Doctors Blame High Number of Child Burns on Parental Ignorance

Two-year-old Rosetta Fokpa lies on her back, left foot raised in the air. A pretty little girl with braids, she cries bitterly. Boiling water scalded her legs, exposing a layer of fresh pink skin. It happened a week ago but the little girl is still in terrible pain. Fokpa’s mother says the child stepped into a pot of boiling when she left her alone briefly.

“[The neighbors who saw it] said they were wrestling up so the other big girl passed beside the coal pot and she followed, I don’t know what happened I just heard the people yelling outside and when I came it was her,” says Fokpa’s mother.

Lying in the children’s ward of the James N. Davis Memorial Hospital, Fokpa is one of as many as 15 children who have been brought to this hospital with serious burns this month. Doctors here are distressed that the number of children who end up here jumps in the rainy season when families bring pots and fires inside the home.

Parental carelessness is largely to blame for the injuries, according to Dr. Torsou Y. Jallabah, medical director at the hospital. “Leaving a child with a teenager, or maybe having a coal pot in the hallway or having a kitchen that is not locked up and the child playing around…that’s what we get terrified with…most of the reasons given us has to do with carelessness,” he says.

Ten to fifteen burn victims, ranging in age from three months old to 14 years old, come into the hospital each month, says Dr. Jallabah. The children suffer terrible pain. They are given heavy pain medicine and will be given general anesthetic every day just to cope with the pain of having their bandages changed. One or two die each month. The children who survive often suffer life-long effects from the burns.
Musa Dolo, 12, is one of those who are dealing with effects long after the original burn. Five months since he was burned with petrol, his head is wrapped in a bandage and the black layer of skin has gone from parts of his hands, legs and stomach. The boy is in constant pain.
Musa’s mother Mary Dolo sits beside him on a hospital bed, praying for the recovery of her son. Dolo says Musa’s friend’s father sent him to buy gasoline. When he brought the gas some of it was poured on ants and he was asked to hold the rest. She says an older boy lit a match to burn the ants and the gallon full of gasoline Musa was holding exploded and he caught on fire.

“I was crying when I saw my son, I feel bad. I was taking the boy to court but the people say I should wait until my son can come from the hospital,” says Dolo.

Musa’s injuries are so severe that his mother fears he will not be able to play like a normal child again since his fingers have been pulled back as the burnt skin has shrunk making his hand unusable. Musa’s injuries are typical in children says Dr. Jallabah who are not willing or find it too painful to do the long term work it takes to heal burns.

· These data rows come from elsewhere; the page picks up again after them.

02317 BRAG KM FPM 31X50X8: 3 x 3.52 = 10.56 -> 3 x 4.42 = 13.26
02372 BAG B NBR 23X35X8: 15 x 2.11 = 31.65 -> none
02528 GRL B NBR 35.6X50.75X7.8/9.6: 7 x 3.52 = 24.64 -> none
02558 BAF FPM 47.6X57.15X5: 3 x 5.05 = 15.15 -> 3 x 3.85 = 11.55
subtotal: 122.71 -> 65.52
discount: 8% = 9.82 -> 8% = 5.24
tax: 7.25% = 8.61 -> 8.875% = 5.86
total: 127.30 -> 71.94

“Complications that they develop have to do with contracture,” he says. “You will see that if you don’t flex and extend the arm and you just treat the patient and the wound just heals you will see that there will be contracture, the skin will fold-up and for the person to use that particular arm it becomes difficult,” says Dr.  Jallabah, (A contracture is the abnormal shortening of the muscle tissue.)  On a bed next to Musa lies another 12-year-old boy who is also recovering from injuries caused by burns – in his case, from hot oil.

“My son got burned in hot oil,” says John Kpogbe, the father of the burned child. They were playing and the oil was on the table. He said his friends pushed him and the oil splashed on him.”

Kpogbe says his son should have been preparing for school by now if not for his injuries. The boy reclined with his leg wrapped in bandages stretched in front of him.

“I feel bad because school coming open and such thing happened to him…,” says Kpogbe. “I rushed him to the hospital but God has control over everything.”Kanvee Konneh, who lives in Weala, Margibi  County, was burned from her chest down to her legs and could not reach a clinic until five days after her burn.

The two-year-old was lying on a mat sleeping beside a pot of boiling peanut soup which spilled onto her tiny frame, her mother says in Kpelle.  Fokpa has spent eight days at the hospital and her mother can’t wait to take her home, but with a renewed sense to be more careful to prevent what has happened.

“I will not put hot water near her again,” she says.